■ WHAT THE TASK ASKS
For the data below, transcribe the part that opens with the line containing "left: 362px ->" and closes with the line containing "none -> <tr>", exactly and with no pictures.
*** DATASET Section Begins ***
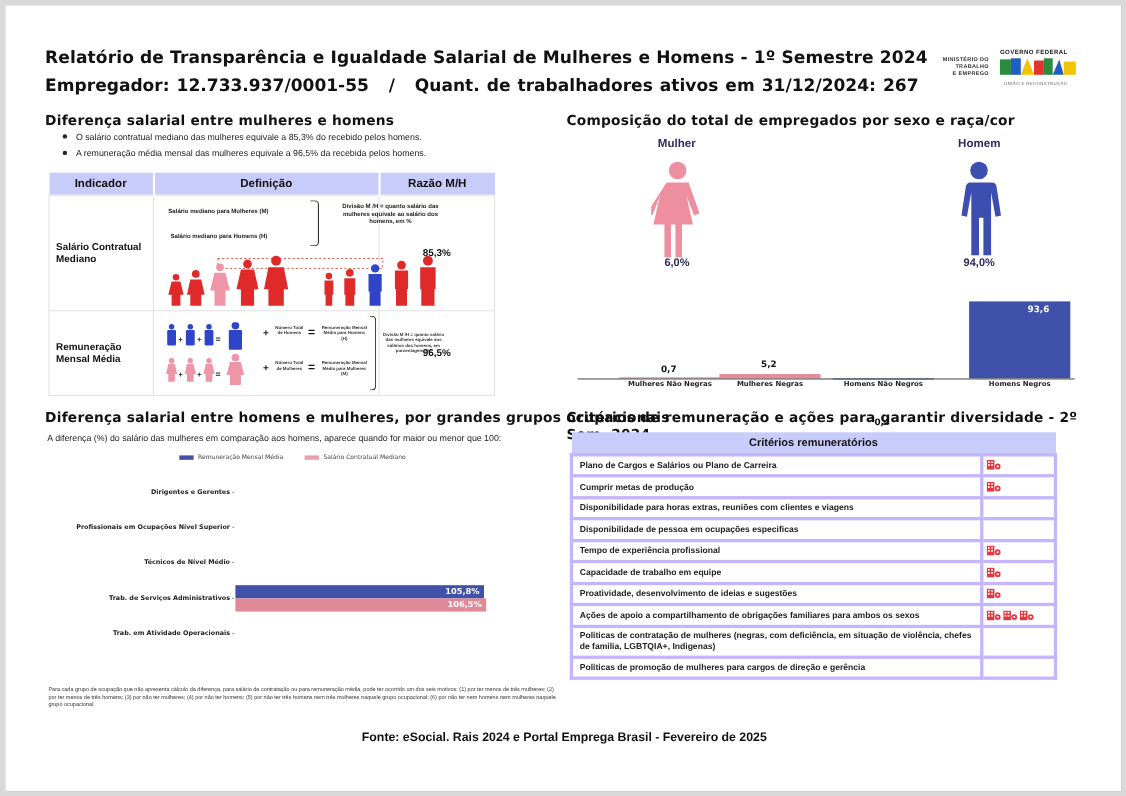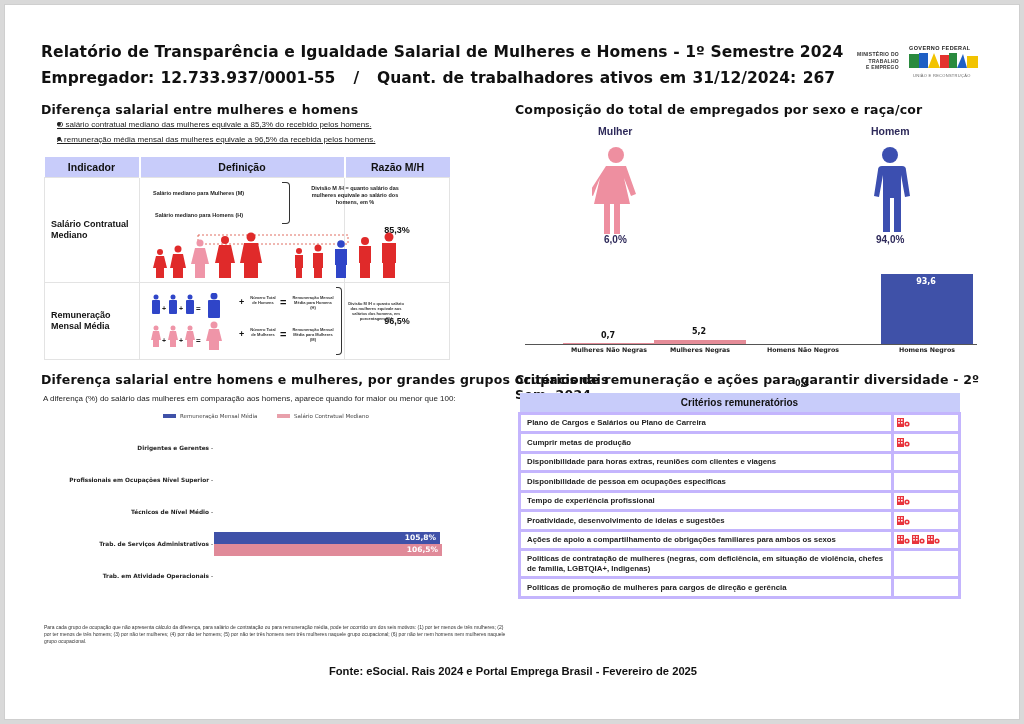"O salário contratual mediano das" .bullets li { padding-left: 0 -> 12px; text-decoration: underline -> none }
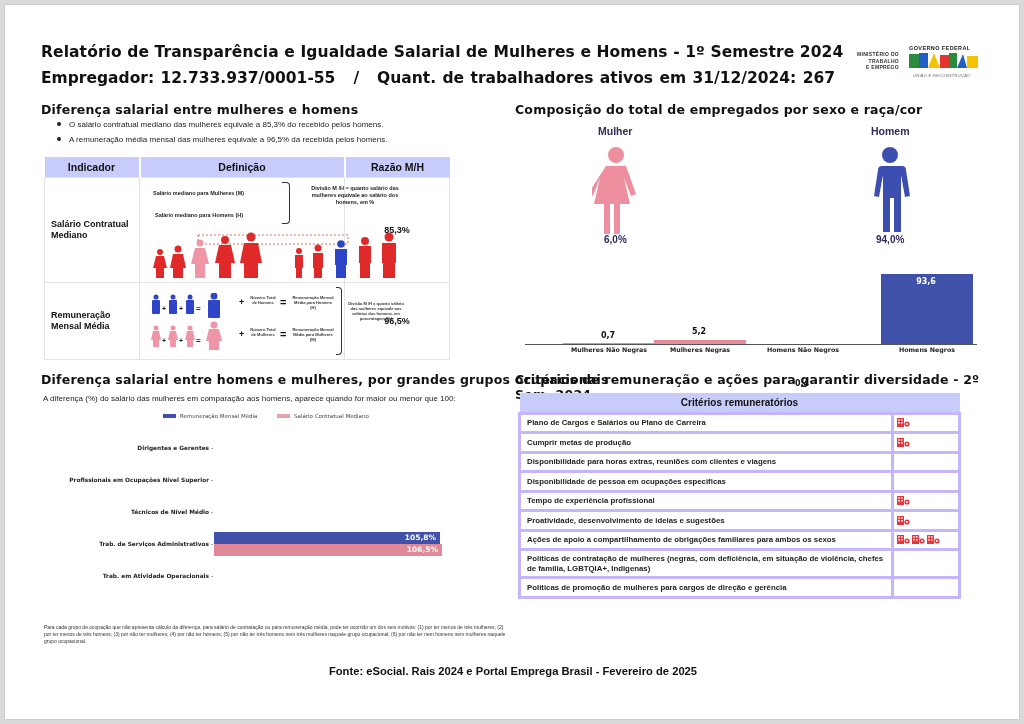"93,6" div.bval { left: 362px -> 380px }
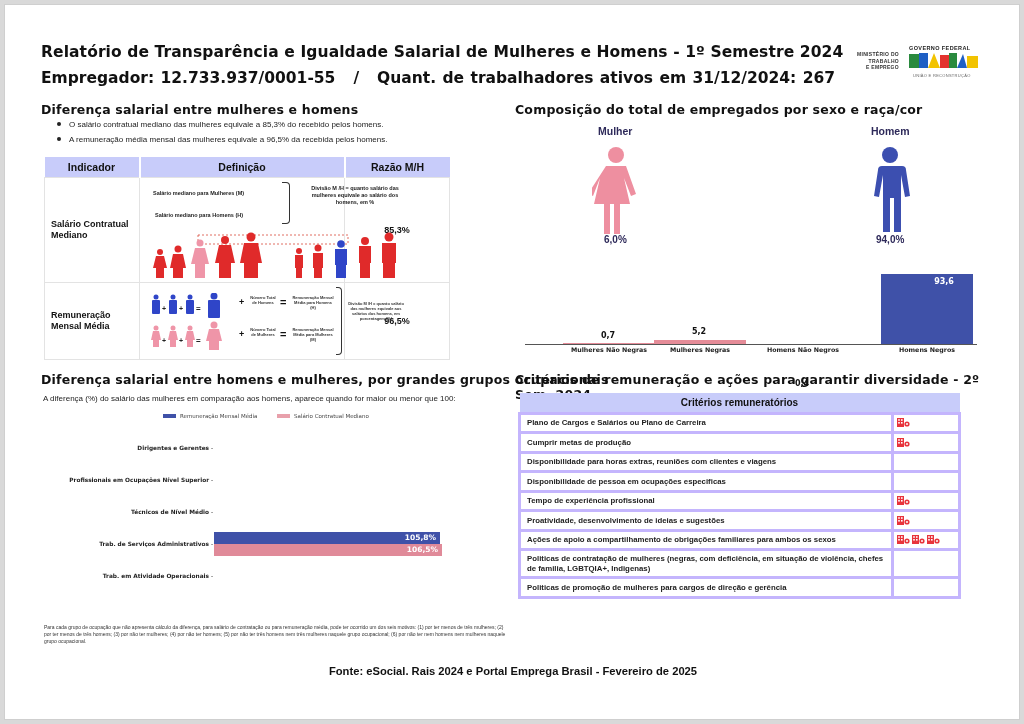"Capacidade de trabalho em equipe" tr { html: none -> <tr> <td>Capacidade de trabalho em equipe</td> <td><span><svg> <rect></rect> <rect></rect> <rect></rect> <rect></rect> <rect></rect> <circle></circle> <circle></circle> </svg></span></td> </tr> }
*** DATASET Section Ends ***
*** DATASET Section Begins ***
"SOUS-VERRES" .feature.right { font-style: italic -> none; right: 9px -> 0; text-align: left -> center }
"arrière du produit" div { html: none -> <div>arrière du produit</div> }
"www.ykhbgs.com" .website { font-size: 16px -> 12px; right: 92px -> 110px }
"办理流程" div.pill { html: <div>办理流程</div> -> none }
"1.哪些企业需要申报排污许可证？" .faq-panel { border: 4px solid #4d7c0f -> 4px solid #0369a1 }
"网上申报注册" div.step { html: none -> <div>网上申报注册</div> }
*** DATASET Section Ends ***
*** DATASET Section Begins ***
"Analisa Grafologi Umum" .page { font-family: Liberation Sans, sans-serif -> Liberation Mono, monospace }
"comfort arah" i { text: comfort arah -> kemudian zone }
*** DATASET Section Ends ***
■ SOLUTION FOR THIS EXERCISE
"93,6" div.bval { left: 362px -> 380px }
"Capacidade de trabalho em equipe" tr { html: none -> <tr> <td>Capacidade de trabalho em equipe</td> <td><span><svg> <rect></rect> <rect></rect> <rect></rect> <rect></rect> <rect></rect> <circle></circle> <circle></circle> </svg></span></td> </tr> }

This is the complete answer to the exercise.